Here is an excerpt from the inventory file:

[rpicluster01]
192.168.86.51

[rpicluster01:vars]
custom_hostname=rpicluster01


[rpicluster02]
192.168.86.52

[rpicluster02:vars]
custom_hostname=rpicluster02


[rpicluster03]
192.168.86.53

[rpicluster03:vars]
custom_hostname=rpicluster03


[rpicluster04]
192.168.86.54

[rpicluster04:vars]
custom_hostname=rpicluster04


[rpicluster05]
192.168.86.55

[rpicluster05:vars]
custom_hostname=rpicluster05


[rpicluster:children]
rpicluster01
rpicluster02
rpicluster03
rpicluster04
rpicluster05

The inventory is defined in an INI file. Several groups are defined. Each machine has its own group so that it can be referenced individually:

  • rpicluster01
  • rpicluster02
  • rpicluster03
  • rpicluster04
  • rpicluster05

There is also a group containing all machines, representing the entire cluster:

  • rpicluster

Each machine has a property custom_hostname, which contains the name of the machine.

(You can see the complete file here)

Below is the Ansible playbook that generates the Cloud-Init configuration files for the nodes:

---
- hosts: rpicluster
  gather_facts: false
  tasks:
    - name: create directories
      file:
        path: "../../cloud-init/{{ hostvars[inventory_hostname]['custom_hostname'] }}"
        state: directory
      delegate_to: localhost

    - name: generate user-data config file from template
      template:
        src: template_userdata.j2
        dest: "../../cloud-init/{{ hostvars[inventory_hostname]['custom_hostname'] }}/user-data"
      delegate_to: localhost

    - name: generate network-config file from template
      template:
        src: template_networkconfig.j2
        dest: "../../cloud-init/{{ hostvars[inventory_hostname]['custom_hostname'] }}/network-config"
      delegate_to: localhost

It defines 3 tasks:

  • Task 1 creates a directory for each machine in the inventory
  • Task 2 generates the user-data file from a template
  • Task 3 generates the network-config file from a template

(The complete playbook can be found here)
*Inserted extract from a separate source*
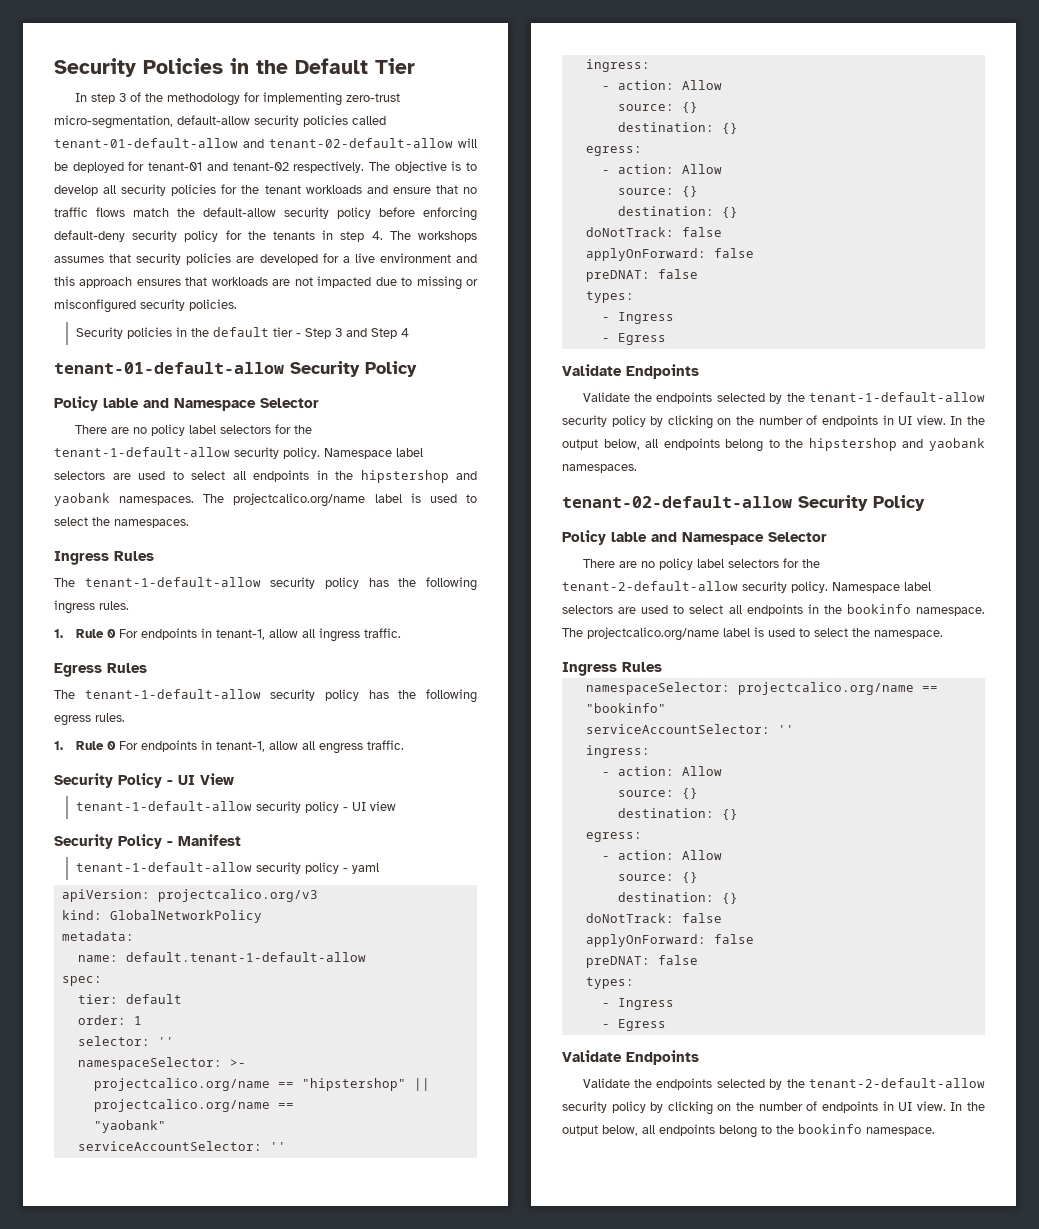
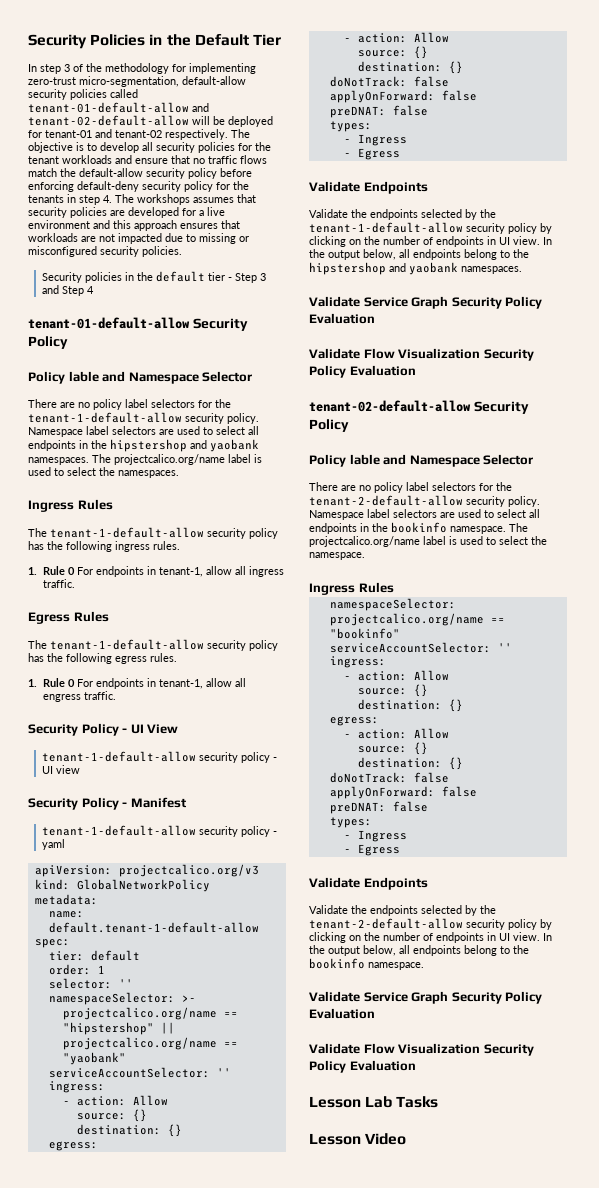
(637, 468) none -> [309,296,543,309] [309,313,375,324] [309,348,534,361] [309,365,416,378] // Validate Service Graph Security Policy Evaluation // Validate Flow Visualization Security Policy Evaluation
(935, 1131) none -> [309,991,543,1004] [309,1008,375,1019] [309,1043,534,1056] [309,1060,416,1073] [309,1096,439,1108] [309,1133,407,1145] // Validate Service Graph Security Policy Evaluation // Validate Flow Visualization Security Policy Evaluation // Lesson Lab Tasks // Lesson Video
How to install Ansible on Windows 10

The easiest way to use Ansible on Windows 10 is through WSL. To install Ansible, I used pip, so the first step is installing pip3 and some necessary dependencies:

sudo apt install -y python3-pip python3-dev libffi-dev libssl-dev

Then install Ansible (user-level installation):

pip3 install ansible --user

Finally, update the PATH:

echo 'PATH=$HOME/.local/bin:$PATH' >> ~/.bashrc

Here are some useful utilities I recommend installing when working with Ansible:

pip3 install yamllint ansible-lint molecule

Updating Ansible 2.9 to 2.10

Version 2.10 of Ansible was recently released, and it includes a major module restructuring. Because of this, the update cannot be performed by simply upgrading the installed package. You must uninstall version 2.9:

pip3 uninstall ansible ansible-base

And then install the new version (2.10):

pip3 install ansible --user

Docker

Thanks to Ansible, installing Docker on all machines was extremely simple. I found a playbook—used almost as-is—that installs Docker on Debian systems. The version I used can be found here.

Conclusion

In conclusion, both Cloud-Init and Ansible have been great discoveries. Especially Ansible, as I now see it as a tool I can start using daily in my professional work.

The only drawback I’ve found with Ansible is that some features are not compatible with Windows. I currently use Windows 10 and I’ve been able to use Ansible without major issues through WSL. The only problem I’ve encountered so far is with Ansible Vault, which requires modifying file permissions in some situations—something that isn’t possible in WSL today (or at least I haven’t found a way).